El número de países que han participado sería aproximado: España, Alemania, Italia, Francia, Egipto, Japón, Noruega, Estados Unidos, Brasil, Venezuela, Colombia, Costa Rica, Nicaragua, Honduras, El Salvador, Uruguay, Argentina, Cuba, República Dominicana, y es posible que todos los estados de nuestra república.

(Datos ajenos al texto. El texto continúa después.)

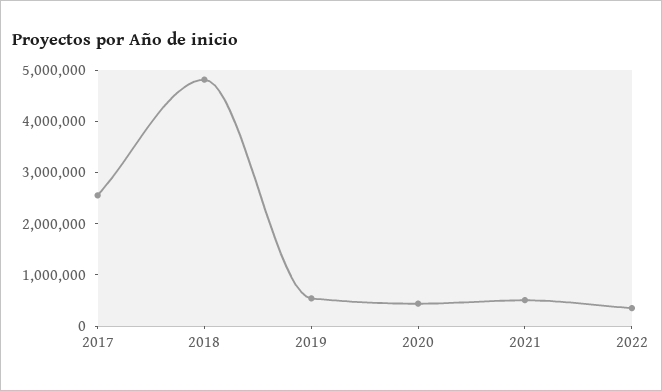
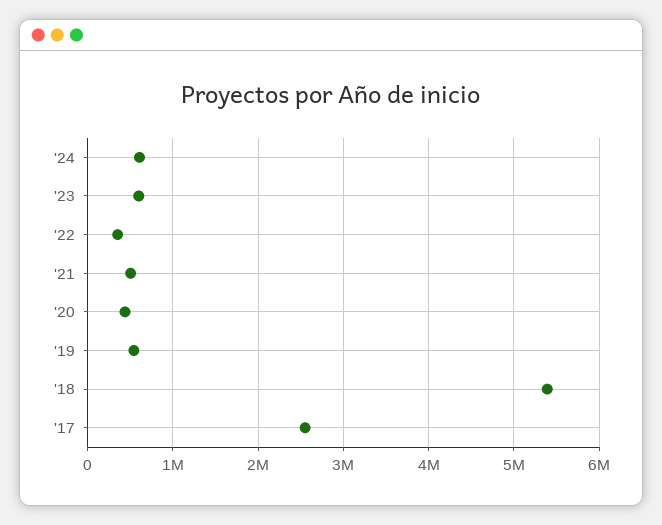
2018: 4800000 -> 5400000
'24: none -> 600000
'23: none -> 600000

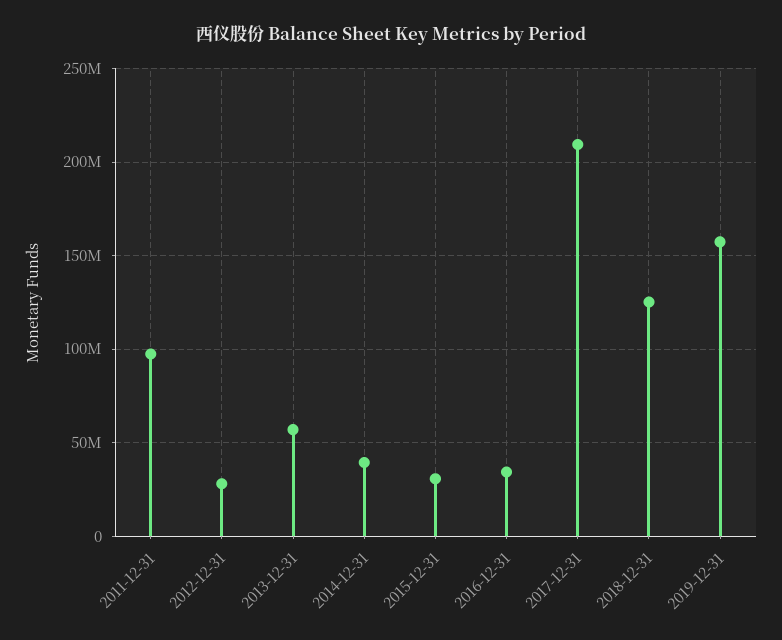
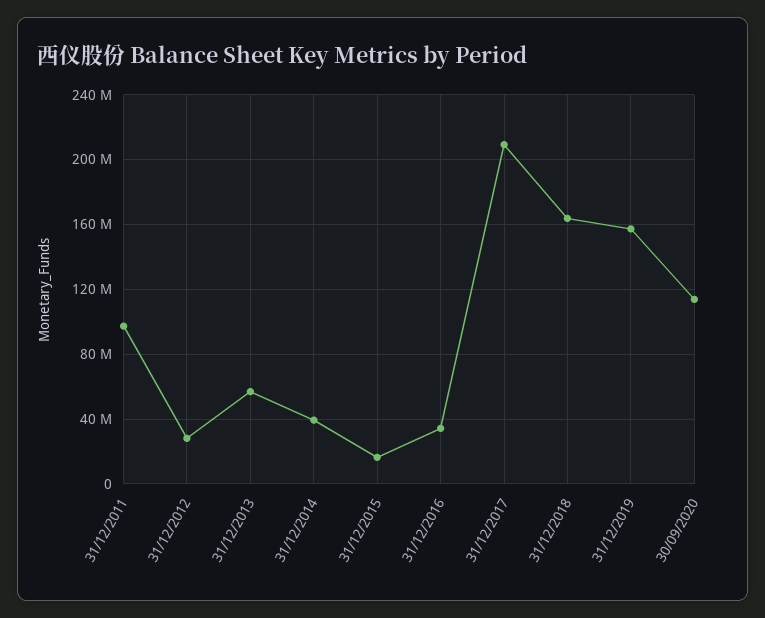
2015-12-31: 30000000 -> 15000000
2018-12-31: 125000000 -> 165000000
30/09/2020: none -> 115000000

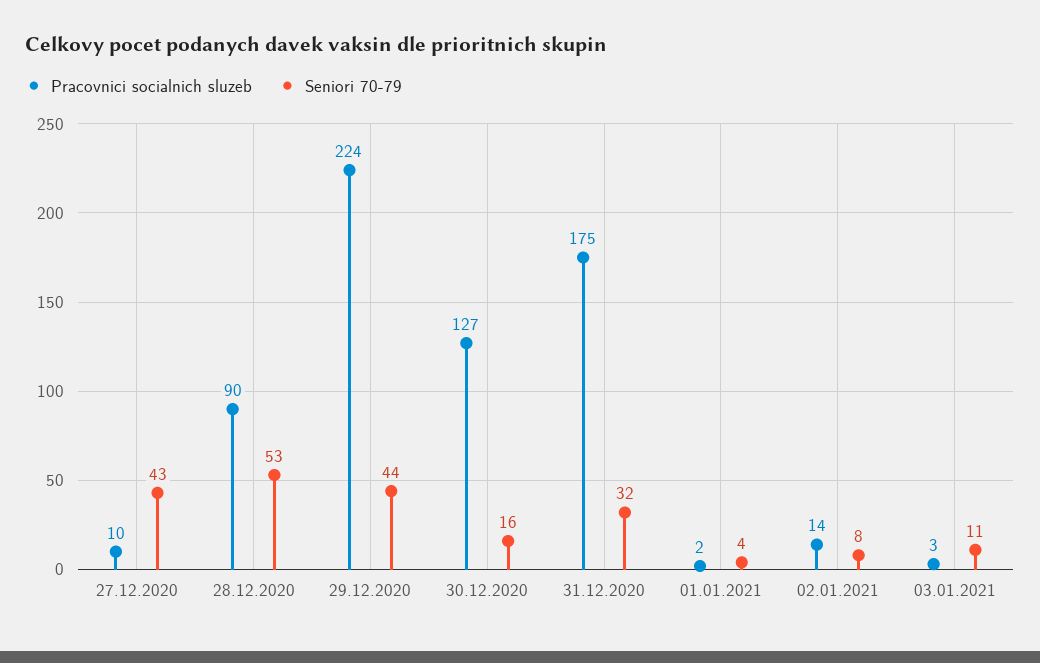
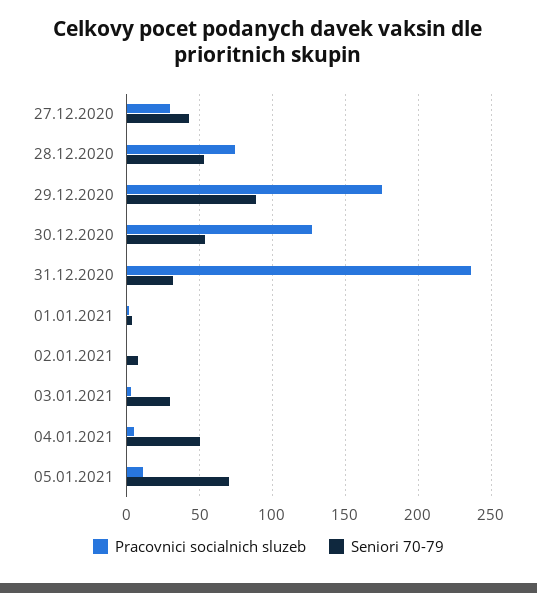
Pracovnici socialnich sluzeb, 27.12.2020: 10 -> 30
Pracovnici socialnich sluzeb, 28.12.2020: 90 -> 75
Pracovnici socialnich sluzeb, 29.12.2020: 224 -> 175
Seniori 70-79, 29.12.2020: 44 -> 90
Seniori 70-79, 30.12.2020: 16 -> 55
Pracovnici socialnich sluzeb, 31.12.2020: 175 -> 235
Pracovnici socialnich sluzeb, 02.01.2021: 14 -> 0
Seniori 70-79, 03.01.2021: 11 -> 30
Pracovnici socialnich sluzeb, 04.01.2021: none -> 5
Seniori 70-79, 04.01.2021: none -> 50
Pracovnici socialnich sluzeb, 05.01.2021: none -> 10
Seniori 70-79, 05.01.2021: none -> 70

En realidad nunca se ha documentado todo lo que el Encuentro Internacional de Mujeres Poetas en el País de las Nubes ha realizado o provocado, lo que acabamos de recabar de nuestra memoria es inexacto e incompleto pero lo que es indudable es que es un proyecto que por sus características diferentes a lo que siempre se había hecho, se ha constituido en lo que las mujeres poetas llamamos el padre de los encuentros. Emilio propuso que para ser recibidas en el Encuentro los textos aspirantes fueran examinados por un comité editorial, provocando así que la calidad del encuentro fuera cada vez más alta. Es una emoción muy especial rendir este homenaje al hombre sencillo pero visionario que nos dejó un legado tan vital e importante para las poetas, aunque siempre fue reconocido y apreciado en esa dimensión por todas quienes vimos su esfuerzo y entrega a esa causa, que éramos nosotras, las poetas, y nuestra obra.  ¡Vive Emilio Fuego y larga vida al Encuentro!